Improvements in operational efficiency contributed to gross margins increasing to 34.4% in FY2025 from 20.7% in FY2024, a 14 percentage point rise that illustrates the advantages of a quality revenue mix.

Outlook for 2026


Syra Health’s management anticipates reaching profitability by the end of 2026, driven by a sustained demand for its innovative population health solutions, stringent cost control measures, and recent contract wins.

Recent Operational Developments


The year 2025 also marked a strategic shift for Syra Health, as it transitioned from a peripheral healthcare technology provider to a comprehensive healthcare solutions entity. This evolution allows it to offer end-to-end services to government and commercial healthcare clients alike.

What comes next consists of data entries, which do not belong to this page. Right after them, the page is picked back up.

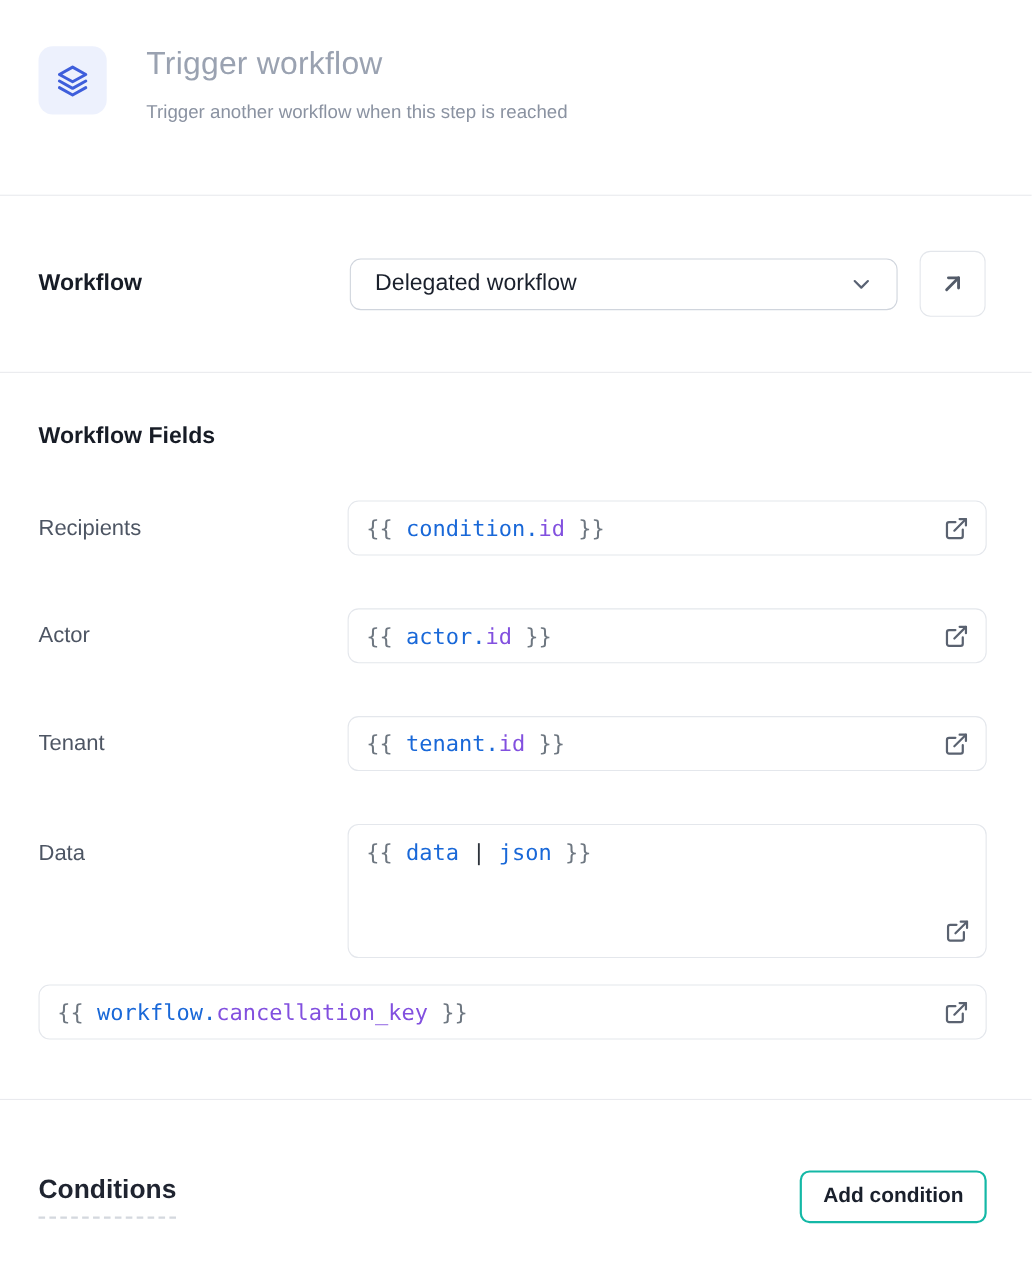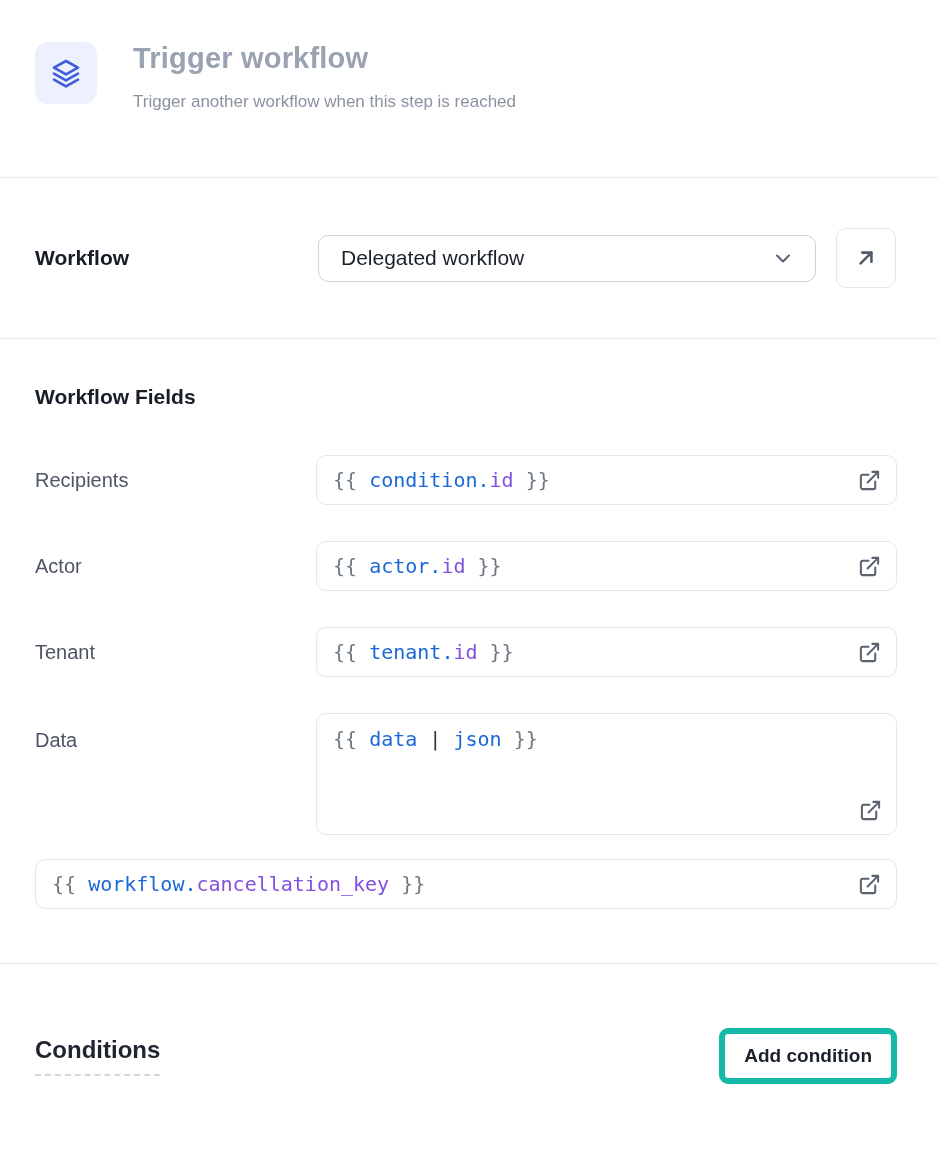--- a/index.html
+++ b/index.html
@@ -20,7 +20,7 @@
   }
   .icon-box svg { stroke:#3e5edb; }
   .header-text { margin-left:36px; padding-top:0; }
-  .page-title { font-size:29px; font-weight:700; color:#9aa2b1; letter-spacing:0.2px; line-height:1.15; }
+  .page-title { font-size:29px; font-weight:400; color:#9aa2b1; letter-spacing:0.2px; line-height:1.15; }
   .page-subtitle { margin-top:17px; font-size:17px; color:#8a92a1; }
 
   

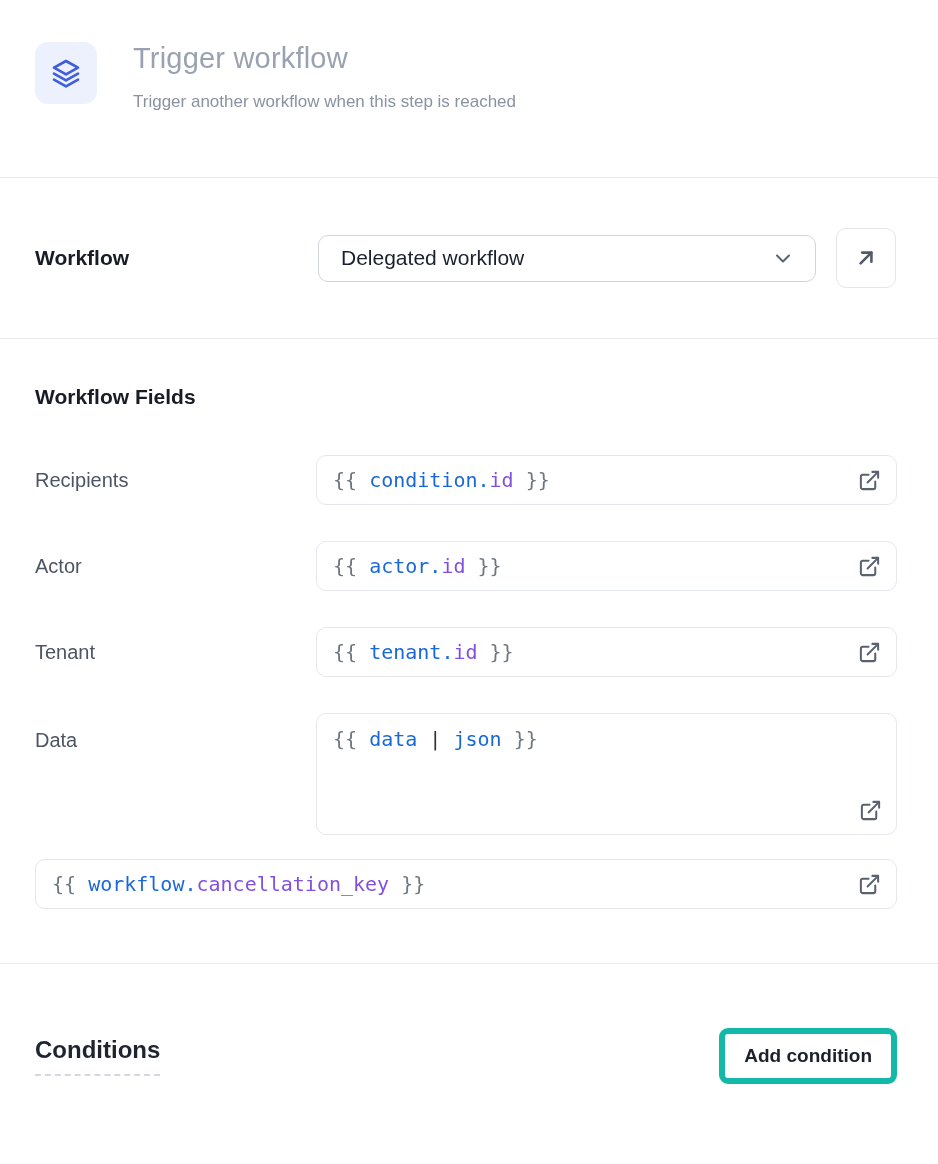--- a/index.html
+++ b/index.html
@@ -42,7 +42,7 @@
   .fields-section { padding:46px 41px 0 35px; }
   .section-heading { font-size:21px; font-weight:700; color:#171c26; }
   .fields-list { margin-top:46px; }
-  .field-row { display:flex; align-items:center; margin-bottom:36px; }
+  .field-row { display:flex; align-items:center; margin-bottom:48px; }
   .field-row.multiline { align-items:flex-start; }
   .field-label { width:281px; flex:none; font-size:20px; color:#4d5563; }
   .field-row.multiline .field-label { padding-top:16px; }

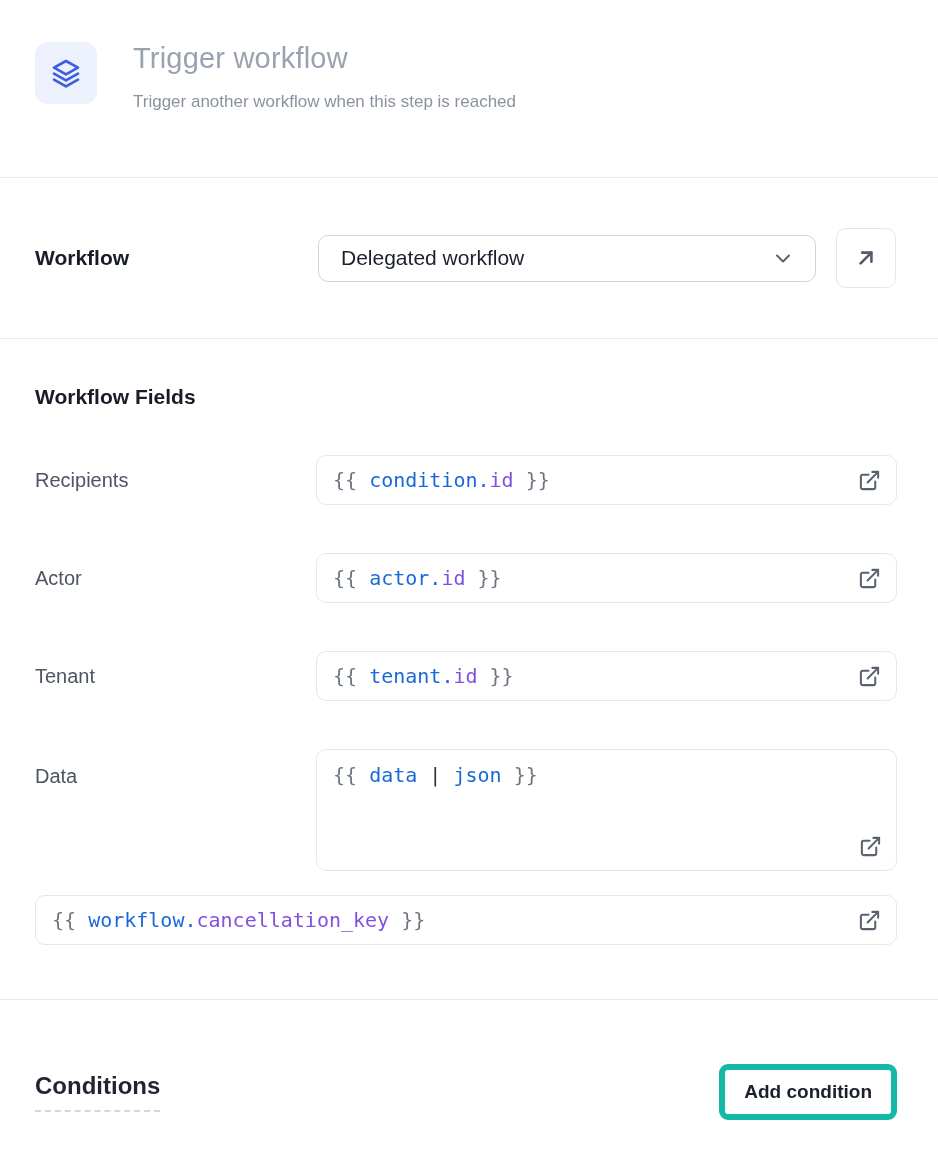--- a/index.html
+++ b/index.html
@@ -70,7 +70,7 @@
     border-bottom:2px dashed #d4d8de; padding-bottom:10px;
   }
   .add-condition-btn {
-    border:6px solid #14b8a6; border-radius:9px; background:#fff;
+    border:2px solid #14b8a6; border-radius:9px; background:#fff;
     font-family:"Liberation Sans", sans-serif;
     font-size:19px; font-weight:600; color:#1a202c;
     padding:11px 19px; cursor:pointer;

Significantly, the company secured a new training contract in Washington state aimed at protecting behavioral health workers from workplace violence, addressing a pressing need in the healthcare sector. Additionally, Syra Health expanded its live-agent HEDIS call center operations to meet increased demand from insurance clients and launched a wellness pilot program in collaboration with a health department in North Carolina.

Moreover, Syra Health is seeking FDA approval for its product, Syrenity, under the FDA's TEMPO pilot program. This positions them favorably for involvement in the forthcoming CMS ACCESS Model initiative set to be launched in July 2026, which is projected to yield improved patient outcomes in the behavioral health realm.

CEO Commentary


Greg Alexander, the CEO of Syra Health, proclaimed that 2025 was a groundbreaking year for the company. He emphasized that the synergistic effect of significant revenue growth alongside aggressive restructuring efforts in costs led to a 76% reduction in net losses and an impressive gross margin increase of 14 percentage points. His confidence in the company's route to profitability by the close of 2026 is underpinned by the successful transition into a holistic healthcare solutions provider and the ongoing commitment of the entire team.

As Syra Health moves forward, it aims to enhance value for shareholders and contribute positively to health outcomes across the communities it serves throughout the United States.